Segment Start: Exercise inputs

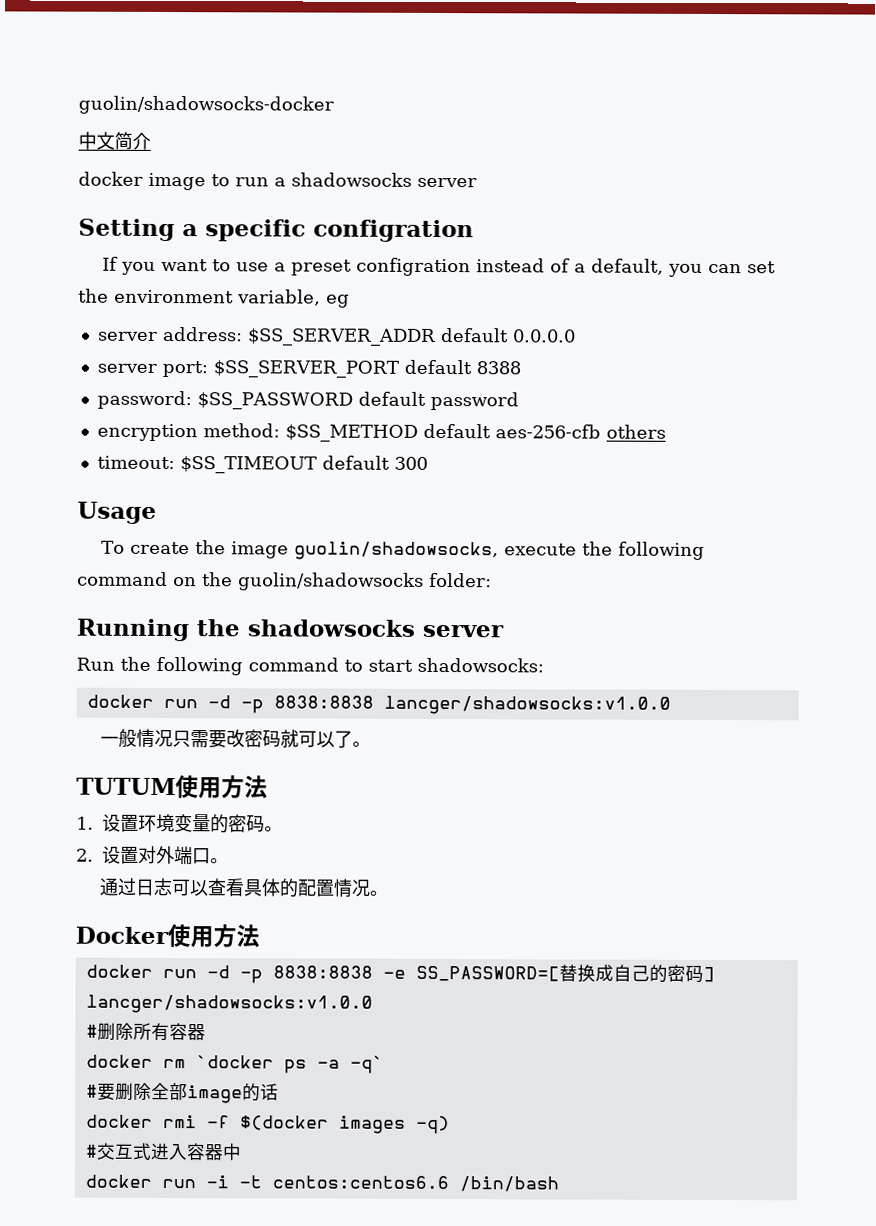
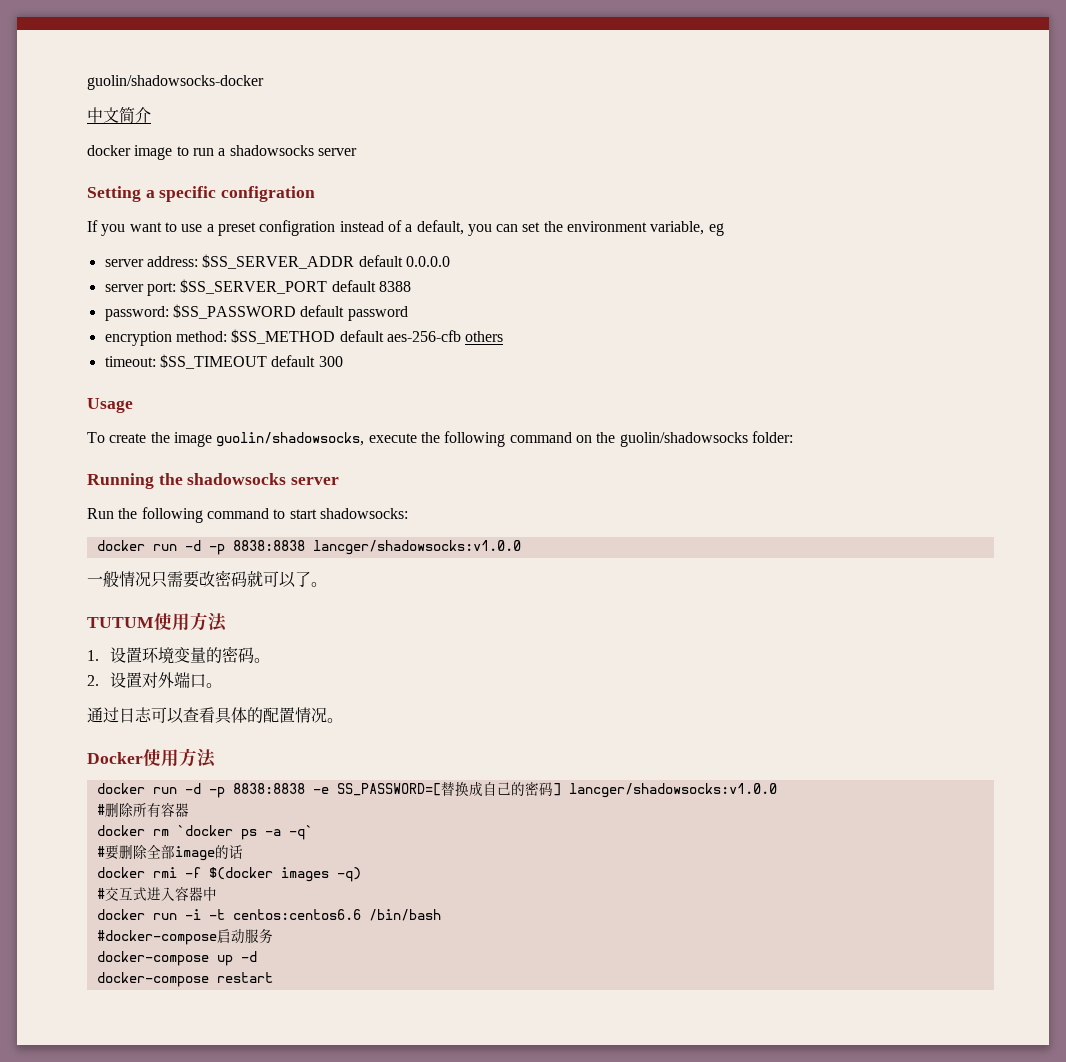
(559, 1184) none -> [96,928,273,945] [96,951,257,966] [96,972,273,987] // #docker-compose启动服务 // docker-compose up -d // docker-compose restart

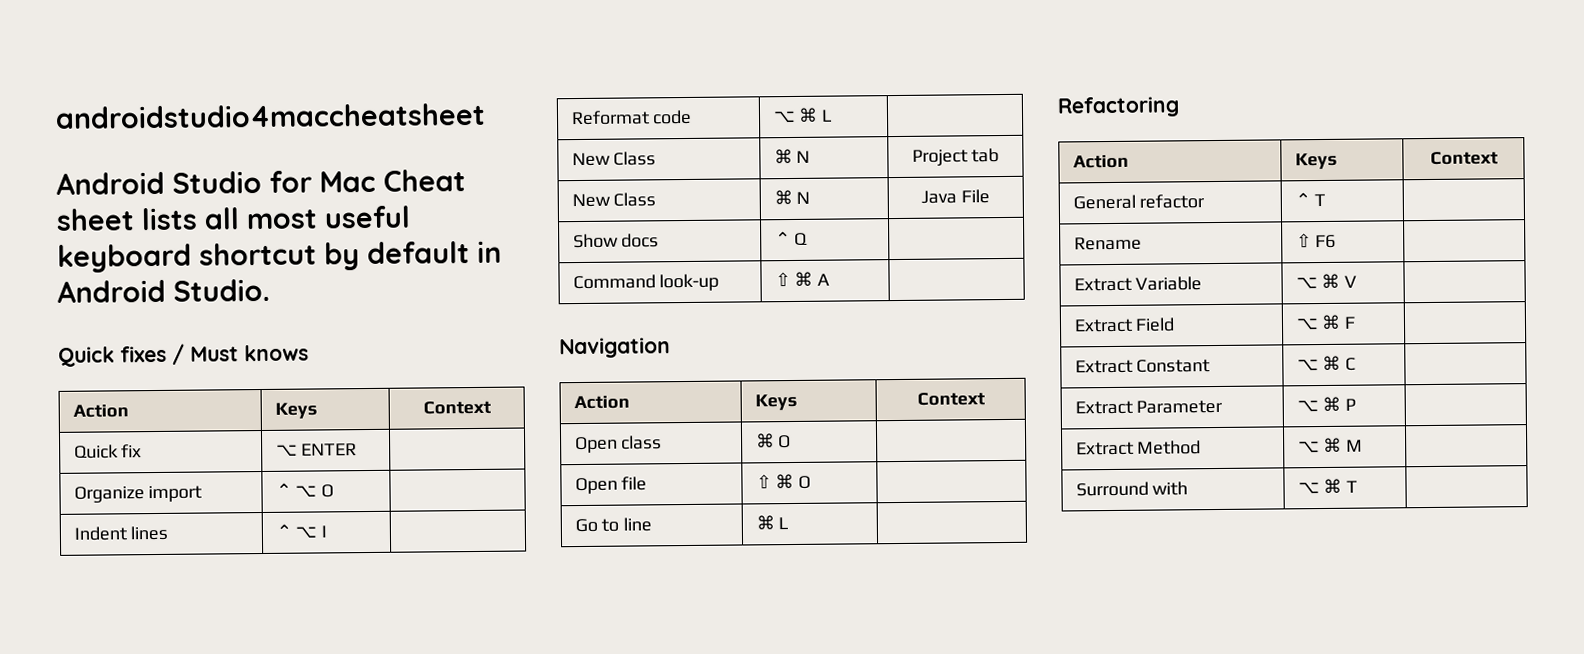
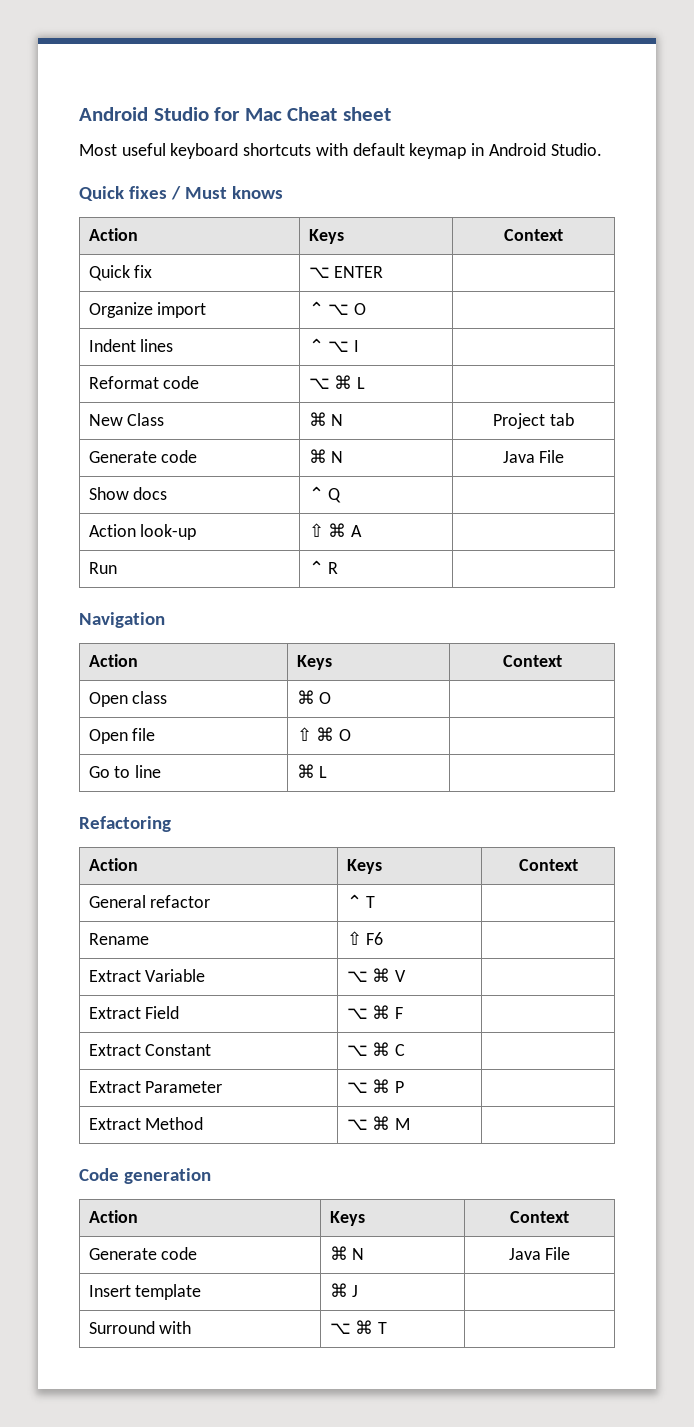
[55,102,486,129] androidstudio4maccheatsheet // -> (79, 114) none
[141,205,411,231] [57,241,470,273] lists all most useful keyboard shortcut by default -> [79,143,467,159] // Most useful keyboard shortcuts with default keymap
[571,192,657,208] New Class -> [88,450,198,463] Generate code
[572,274,656,290] Command -> [88,524,136,537] Action
(831, 279) none -> [88,562,117,574] [308,560,339,574] // Run | ⌃ R |
(1364, 445) none -> [79,1168,211,1184] [88,1210,138,1223] [329,1211,365,1226] [510,1211,569,1223] [88,1247,198,1260] [329,1246,365,1260] [508,1247,571,1260] [88,1284,202,1300] [329,1283,359,1297] // Code generation // Action | Keys | Context // Generate code | ⌘ N | Java File // Insert template | ⌘ J |

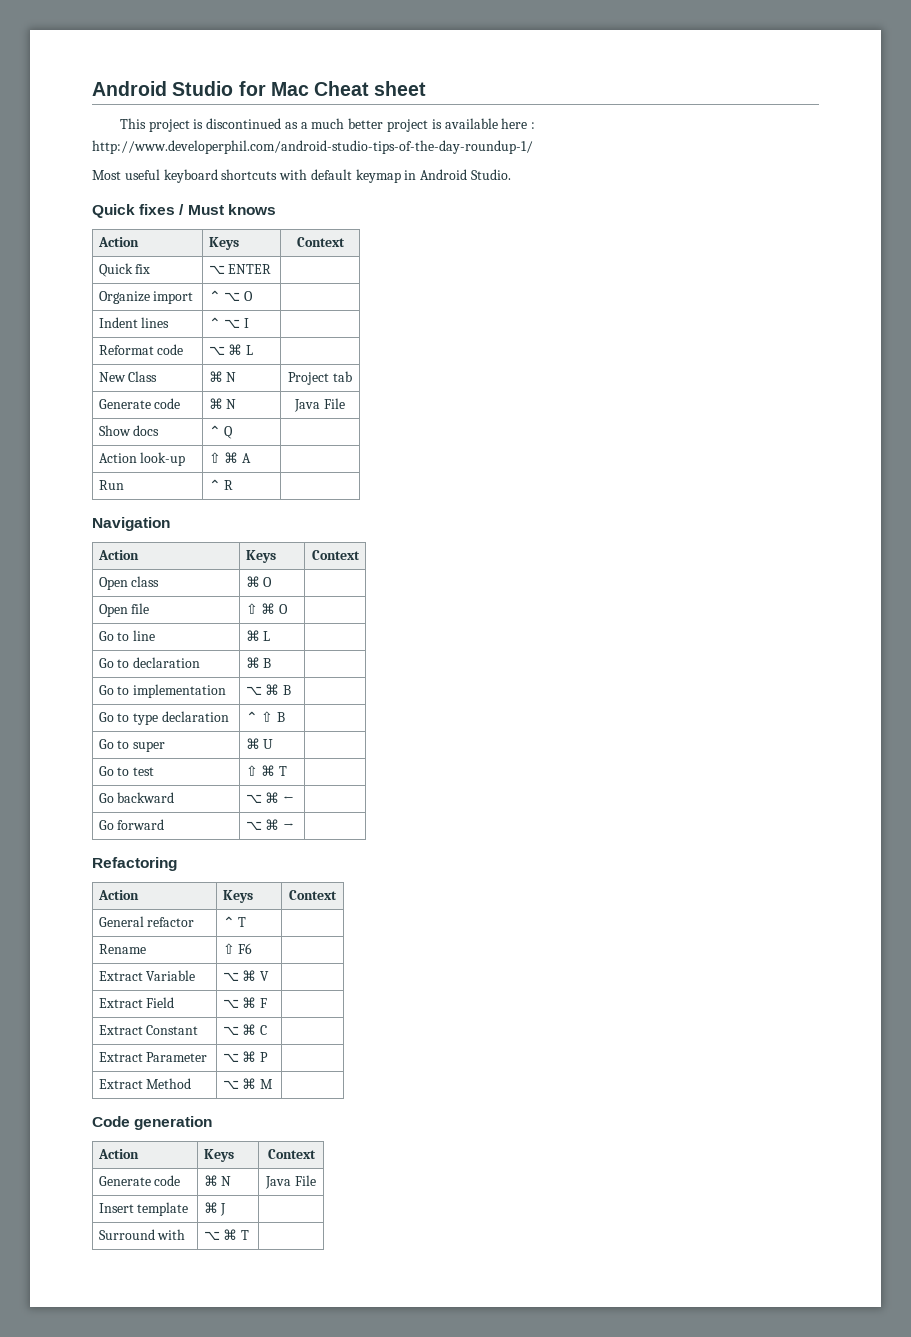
(391, 114) none -> [119,118,536,132] [92,140,533,154] // This project is discontinued as a much better project is available here : http://www.developerphil.com/android-studio-tips-of-the-day-roundup-1/
(328, 772) none -> [98,657,201,668] [245,657,272,668] [98,684,227,698] [245,684,292,695] [98,711,229,725] [245,711,286,722] [98,739,166,752] [245,738,274,749] [98,766,155,776] [245,765,288,776] [98,792,175,803] [245,792,295,803] [98,819,165,830] [245,819,295,830] // Go to declaration | ⌘ B | // Go to implementation | ⌥ ⌘ B | // Go to type declaration | ⌃ ⇧ B | // Go to super | ⌘ U | // Go to test | ⇧ ⌘ T | // Go backward | ⌥ ⌘ ← | // Go forward | ⌥ ⌘ → |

Segment End: Exercise inputs

### Task description:
Only the lines from the top of the data through the line with "(831, 279) none" should be quoted, exactly and with both ends kept; skip the pictures.

### Problem solution:
(559, 1184) none -> [96,928,273,945] [96,951,257,966] [96,972,273,987] // #docker-compose启动服务 // docker-compose up -d // docker-compose restart

[55,102,486,129] androidstudio4maccheatsheet // -> (79, 114) none
[141,205,411,231] [57,241,470,273] lists all most useful keyboard shortcut by default -> [79,143,467,159] // Most useful keyboard shortcuts with default keymap
[571,192,657,208] New Class -> [88,450,198,463] Generate code
[572,274,656,290] Command -> [88,524,136,537] Action
(831, 279) none -> [88,562,117,574] [308,560,339,574] // Run | ⌃ R |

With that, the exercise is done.